#### SUPPLIED MATERIAL ####

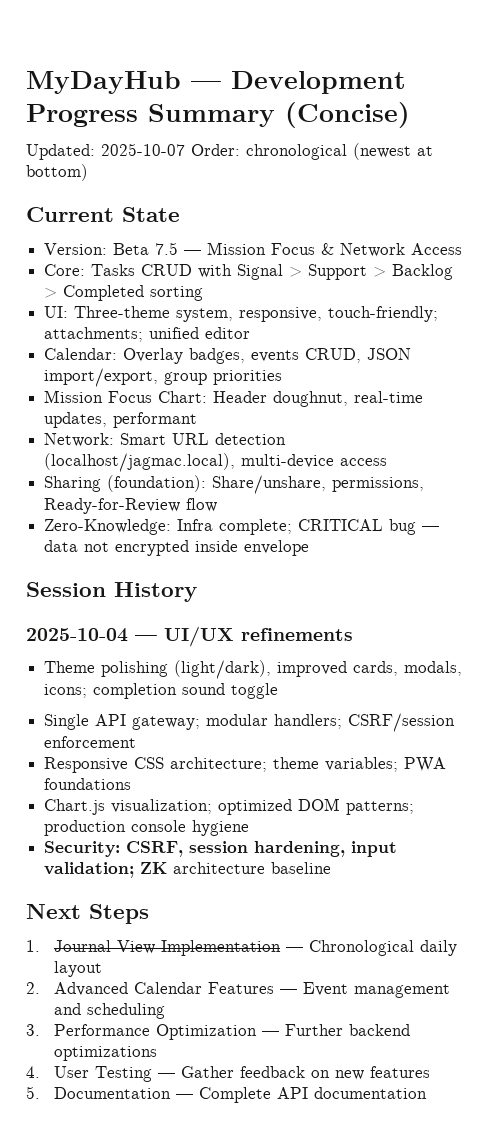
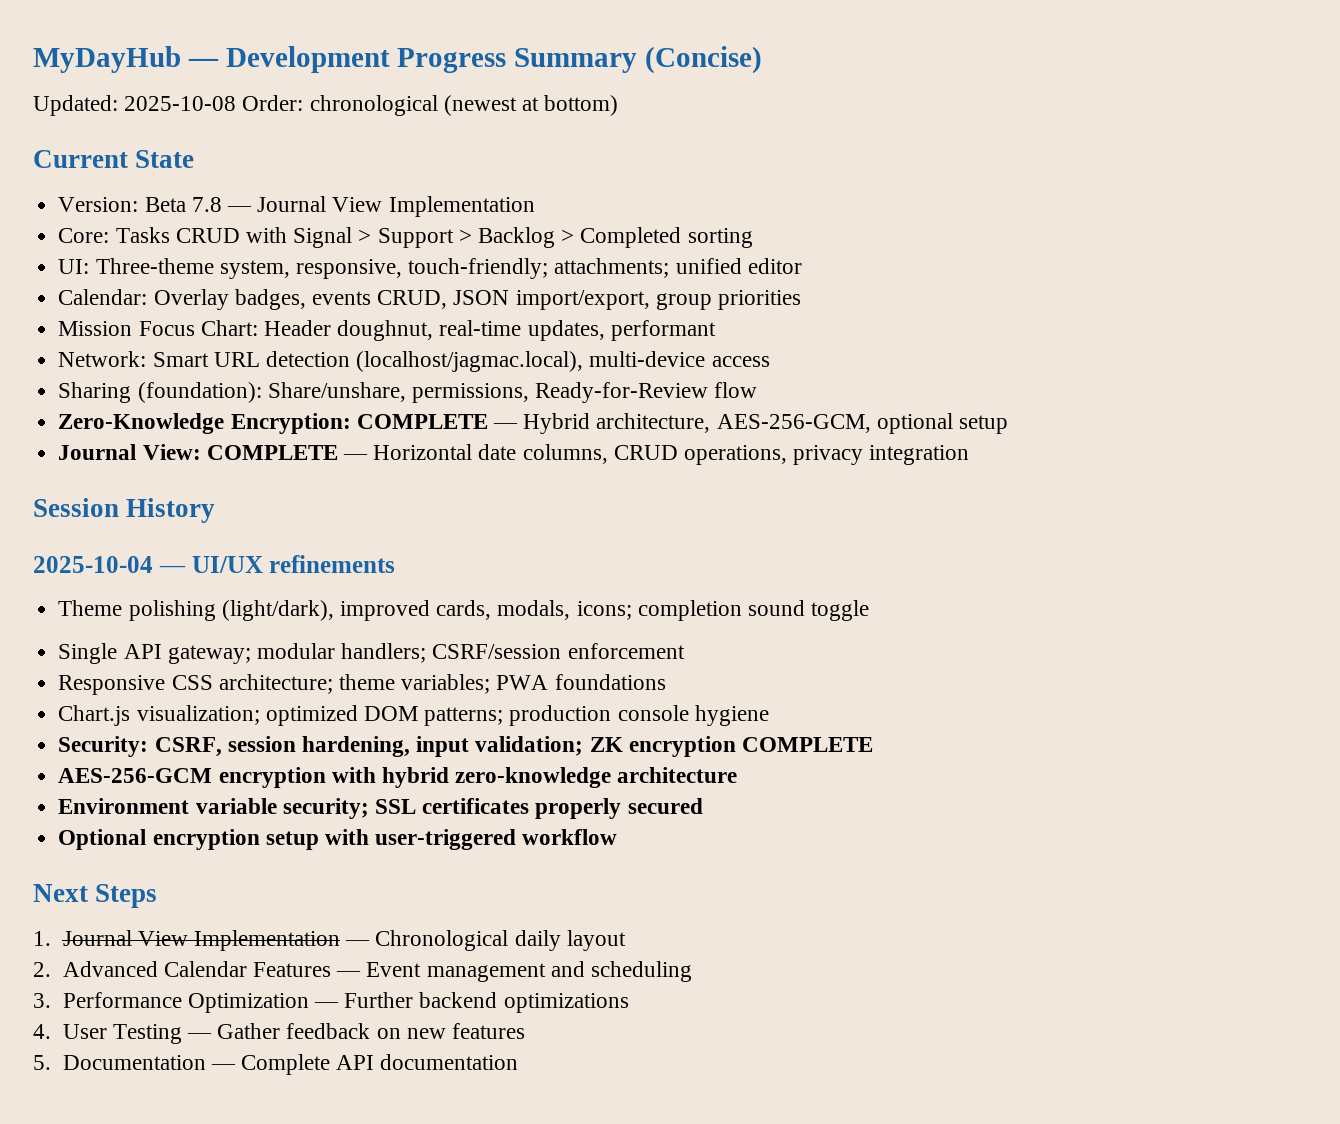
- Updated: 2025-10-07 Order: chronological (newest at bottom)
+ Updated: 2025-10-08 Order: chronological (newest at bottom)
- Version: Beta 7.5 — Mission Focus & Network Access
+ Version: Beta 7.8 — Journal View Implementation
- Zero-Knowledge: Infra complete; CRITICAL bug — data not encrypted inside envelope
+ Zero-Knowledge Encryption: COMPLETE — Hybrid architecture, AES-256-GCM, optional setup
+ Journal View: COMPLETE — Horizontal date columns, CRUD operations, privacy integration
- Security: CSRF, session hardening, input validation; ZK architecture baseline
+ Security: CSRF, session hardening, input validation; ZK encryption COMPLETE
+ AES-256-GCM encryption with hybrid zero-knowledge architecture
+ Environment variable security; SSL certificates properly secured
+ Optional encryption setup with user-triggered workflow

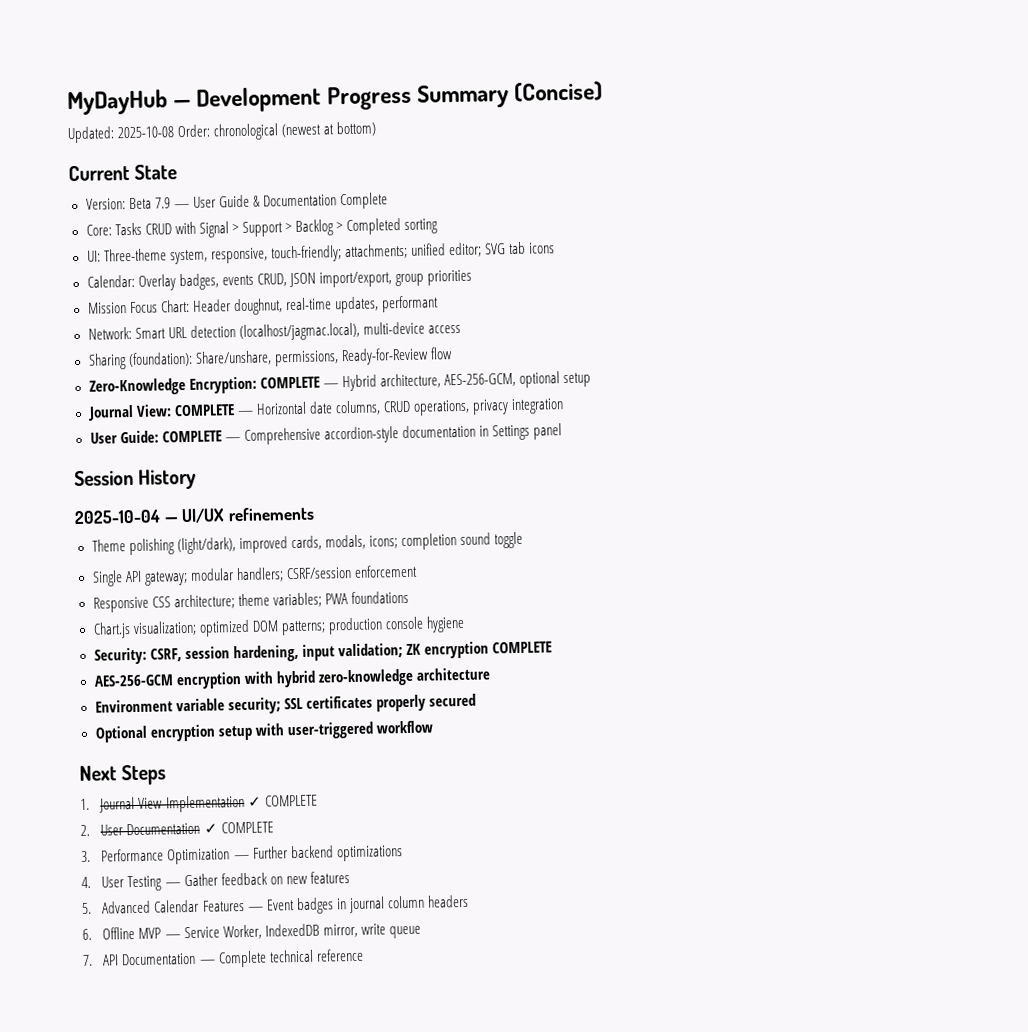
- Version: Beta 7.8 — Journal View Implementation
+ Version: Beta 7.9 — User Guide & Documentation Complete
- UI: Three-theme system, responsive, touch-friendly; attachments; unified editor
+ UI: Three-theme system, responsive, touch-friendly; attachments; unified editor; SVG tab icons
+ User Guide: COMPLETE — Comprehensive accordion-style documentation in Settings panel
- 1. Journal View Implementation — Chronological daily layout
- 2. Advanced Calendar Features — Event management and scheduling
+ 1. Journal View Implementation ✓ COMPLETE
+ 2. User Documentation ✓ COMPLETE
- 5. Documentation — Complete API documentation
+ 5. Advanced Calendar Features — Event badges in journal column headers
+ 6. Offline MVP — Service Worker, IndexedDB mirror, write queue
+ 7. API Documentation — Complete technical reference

####

(THE PROBLEM): Exactly as they appear above, write out all the entries, but not the images.

(ANSWER BELOW):
- Updated: 2025-10-07 Order: chronological (newest at bottom)
+ Updated: 2025-10-08 Order: chronological (newest at bottom)
- Version: Beta 7.5 — Mission Focus & Network Access
+ Version: Beta 7.8 — Journal View Implementation
- Zero-Knowledge: Infra complete; CRITICAL bug — data not encrypted inside envelope
+ Zero-Knowledge Encryption: COMPLETE — Hybrid architecture, AES-256-GCM, optional setup
+ Journal View: COMPLETE — Horizontal date columns, CRUD operations, privacy integration
- Security: CSRF, session hardening, input validation; ZK architecture baseline
+ Security: CSRF, session hardening, input validation; ZK encryption COMPLETE
+ AES-256-GCM encryption with hybrid zero-knowledge architecture
+ Environment variable security; SSL certificates properly secured
+ Optional encryption setup with user-triggered workflow

- Version: Beta 7.8 — Journal View Implementation
+ Version: Beta 7.9 — User Guide & Documentation Complete
- UI: Three-theme system, responsive, touch-friendly; attachments; unified editor
+ UI: Three-theme system, responsive, touch-friendly; attachments; unified editor; SVG tab icons
+ User Guide: COMPLETE — Comprehensive accordion-style documentation in Settings panel
- 1. Journal View Implementation — Chronological daily layout
- 2. Advanced Calendar Features — Event management and scheduling
+ 1. Journal View Implementation ✓ COMPLETE
+ 2. User Documentation ✓ COMPLETE
- 5. Documentation — Complete API documentation
+ 5. Advanced Calendar Features — Event badges in journal column headers
+ 6. Offline MVP — Service Worker, IndexedDB mirror, write queue
+ 7. API Documentation — Complete technical reference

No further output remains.